● EXTRACTED DATA
···

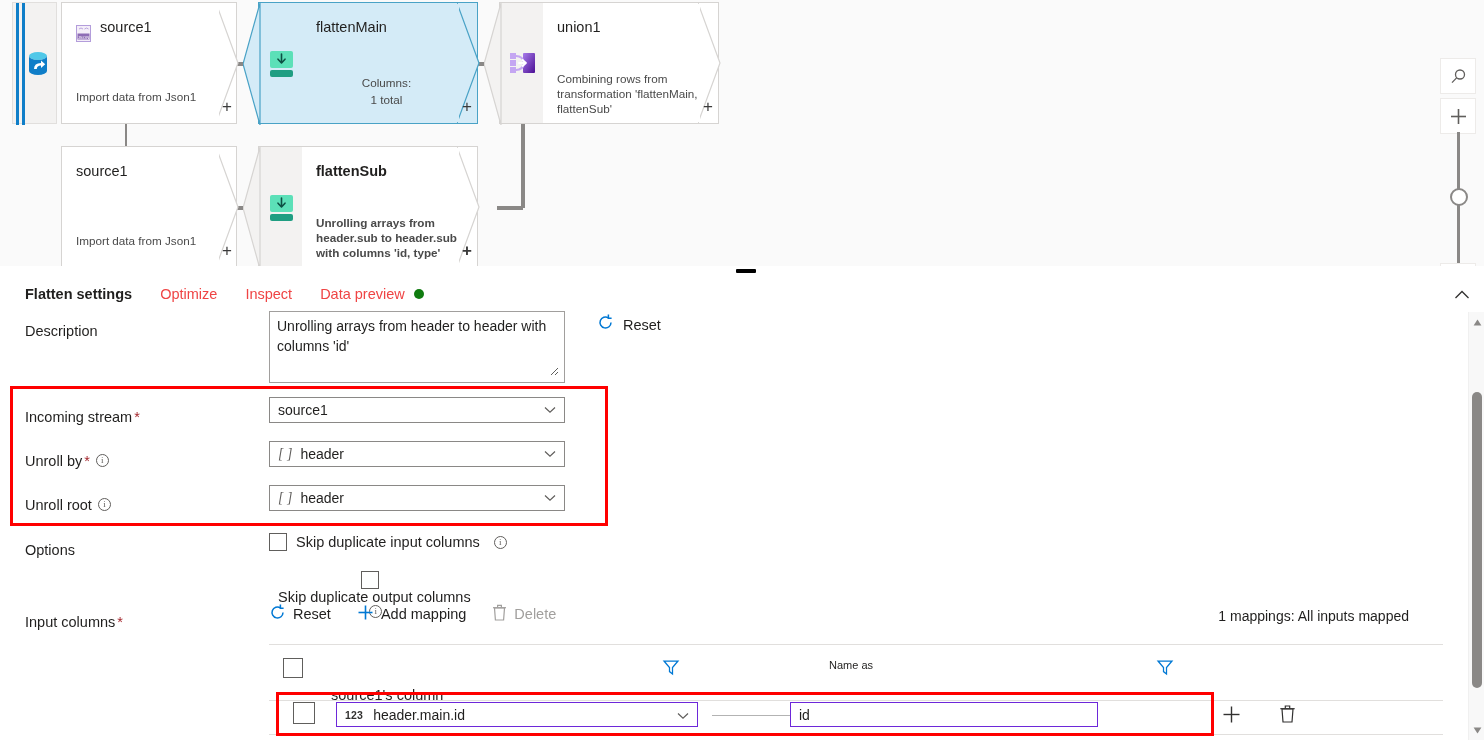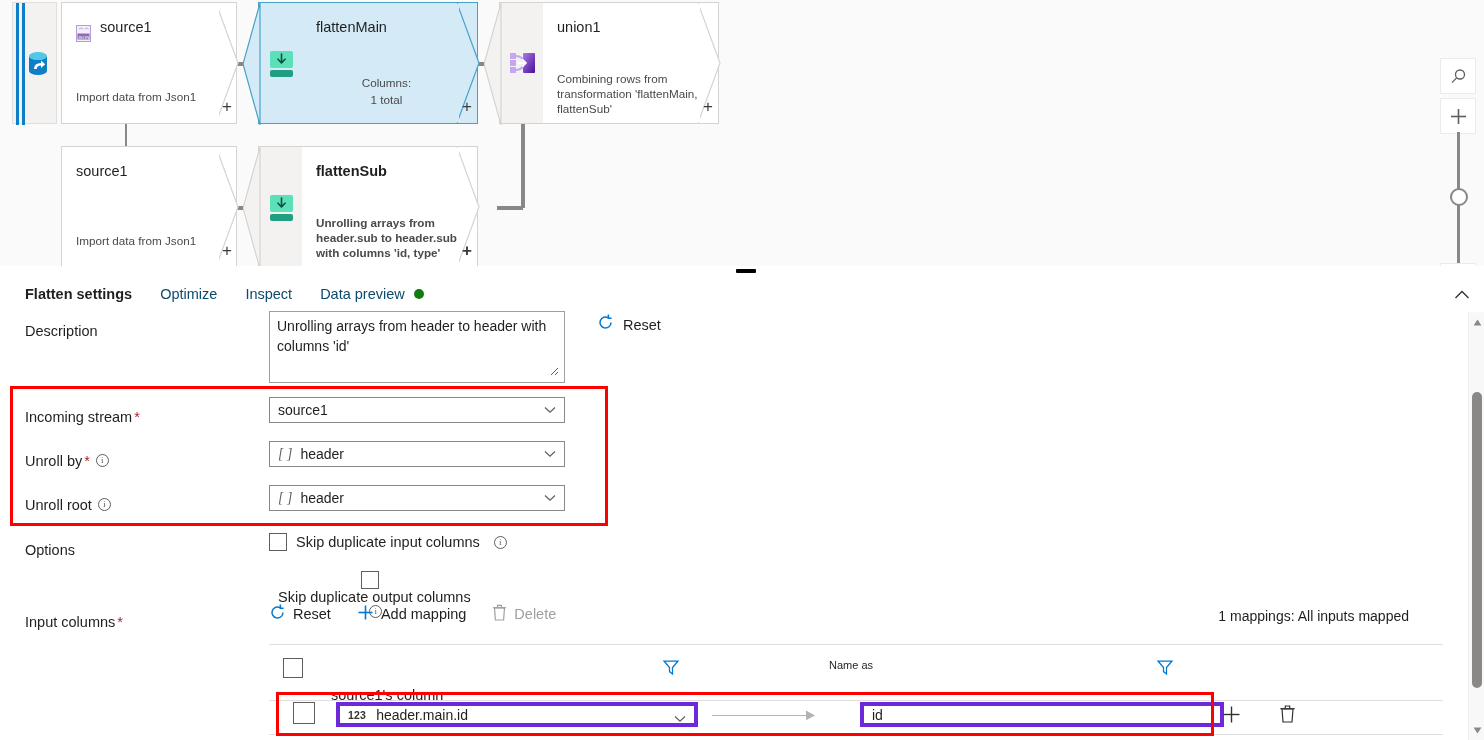--- a/index.html
+++ b/index.html
@@ -110,7 +110,7 @@
   }
   .tabs { position: absolute; left: 25px; top: 0; display: flex; align-items: center; height: 36px; }
   .tab {
-    position: relative; font-size: 14.5px; color: #0c4a6e;
+    position: relative; font-size: 14.5px; color: #ef4444;
     margin-right: 28px; height: 36px; display: flex; align-items: center;
     cursor: default; white-space: nowrap;
   }

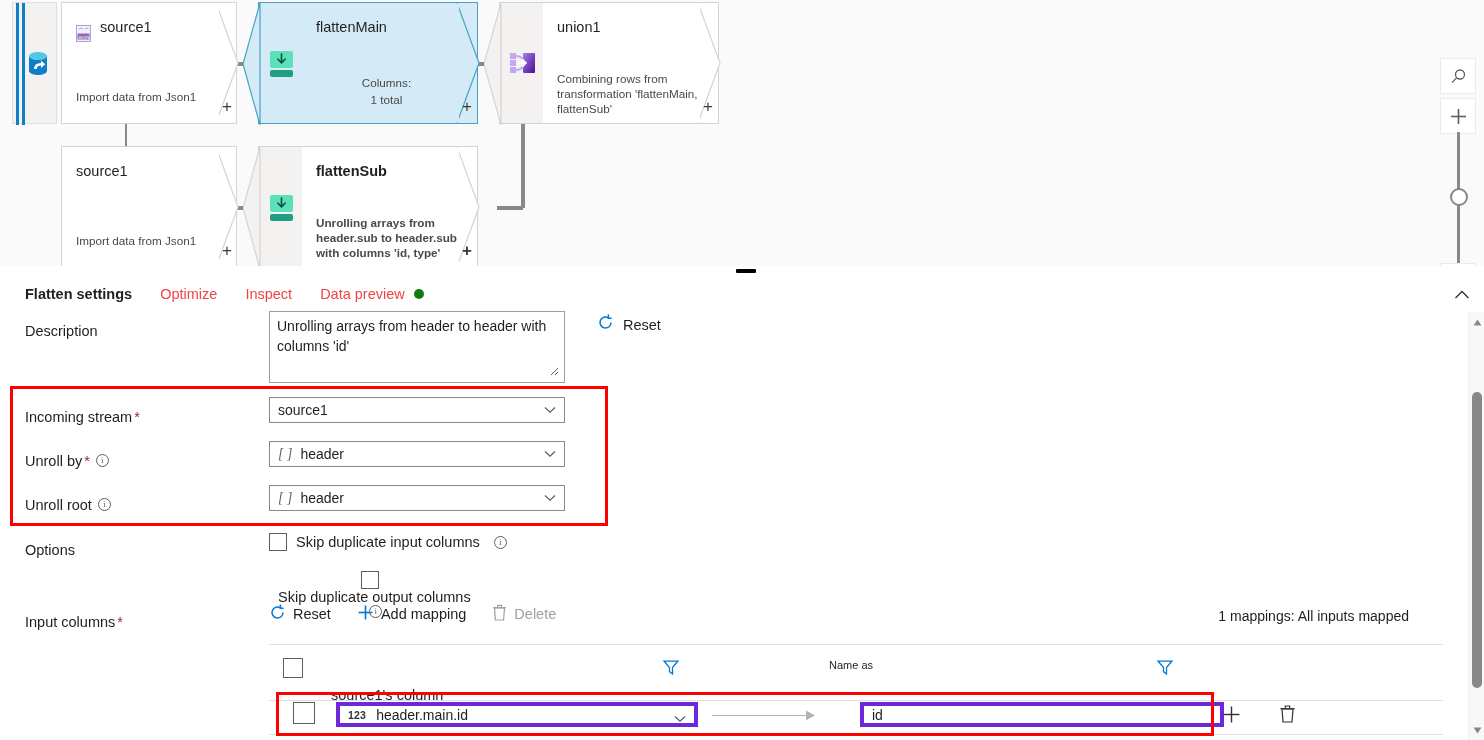--- a/index.html
+++ b/index.html
@@ -204,7 +204,7 @@
   .funnel1 { position: absolute; left: 662px; top: 352px; }
   .funnel2 { position: absolute; left: 1156px; top: 352px; }
   .inp {
-    position: absolute; height: 25px; border: 4px solid #6d28d9; background: #fff;
+    position: absolute; height: 25px; border: 1px solid #6d28d9; background: #fff;
     font-size: 14px; color: #201f1e; padding: 0 8px;
     display: flex; align-items: center; font-family: "Liberation Sans", sans-serif;
   }

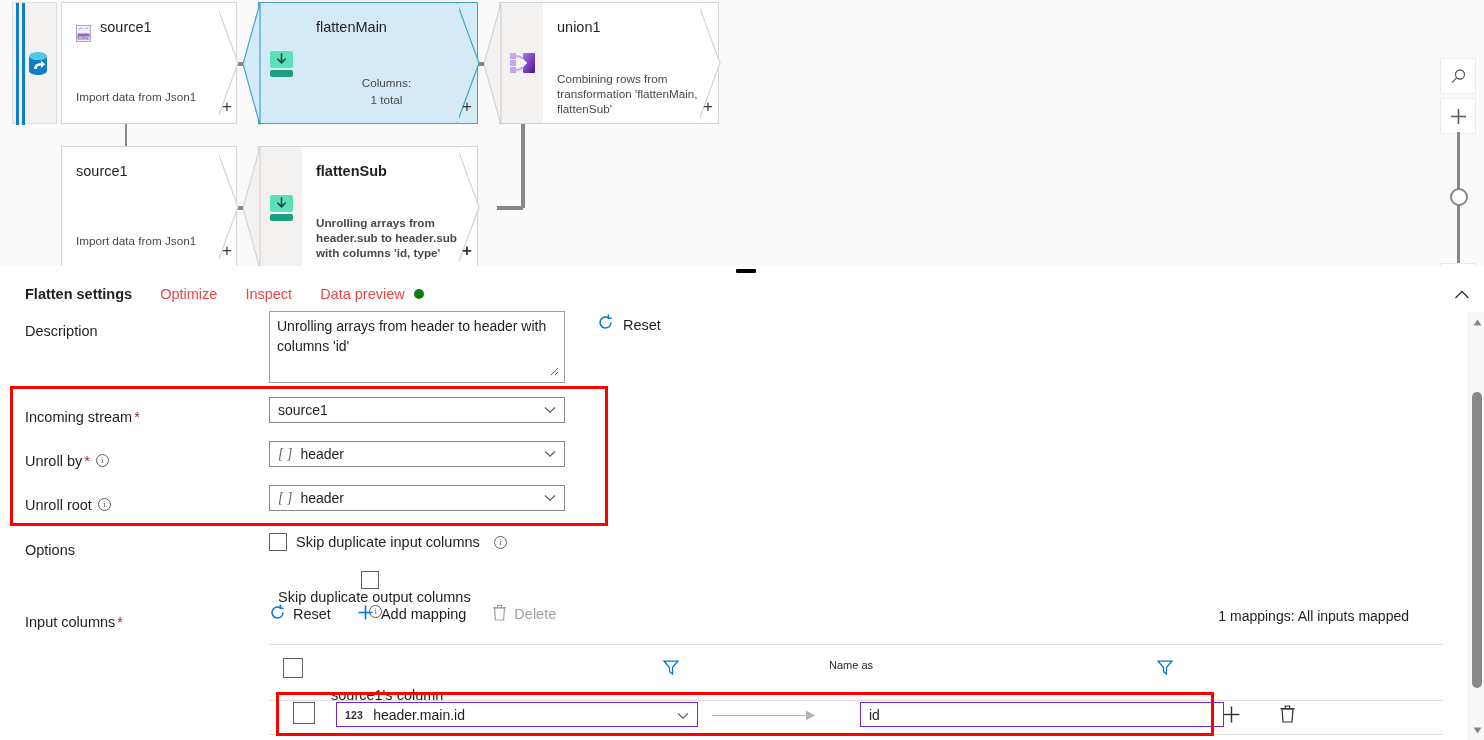--- a/index.html
+++ b/index.html
@@ -534,7 +534,7 @@
     <svg style="position:absolute; left:806px; top:404px;" width="12" height="11" viewBox="0 0 12 11">
       <path d="M0 0.5 L9 5.4 L0 10.3 Z" fill="#b3b3b3"></path>
     </svg>
-    <div class="inp" style="left:860px; top:396px; width:364px;">
+    <div class="inp" style="left:790px; top:396px; width:308px;">
       <span>id</span>
     </div>
     <svg style="position:absolute; left:1222px; top:399px;" width="19" height="19" viewBox="0 0 19 19">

···

● WORK TO BE COMPLETED
Lines from the one containing "5.4 L0 10.3" through the last line of the records, both included, are the only ones to print, each exactly as it is.

● SOLUTION FOR THIS TASK
       <path d="M0 0.5 L9 5.4 L0 10.3 Z" fill="#b3b3b3"></path>
     </svg>
-    <div class="inp" style="left:860px; top:396px; width:364px;">
+    <div class="inp" style="left:790px; top:396px; width:308px;">
       <span>id</span>
     </div>
     <svg style="position:absolute; left:1222px; top:399px;" width="19" height="19" viewBox="0 0 19 19">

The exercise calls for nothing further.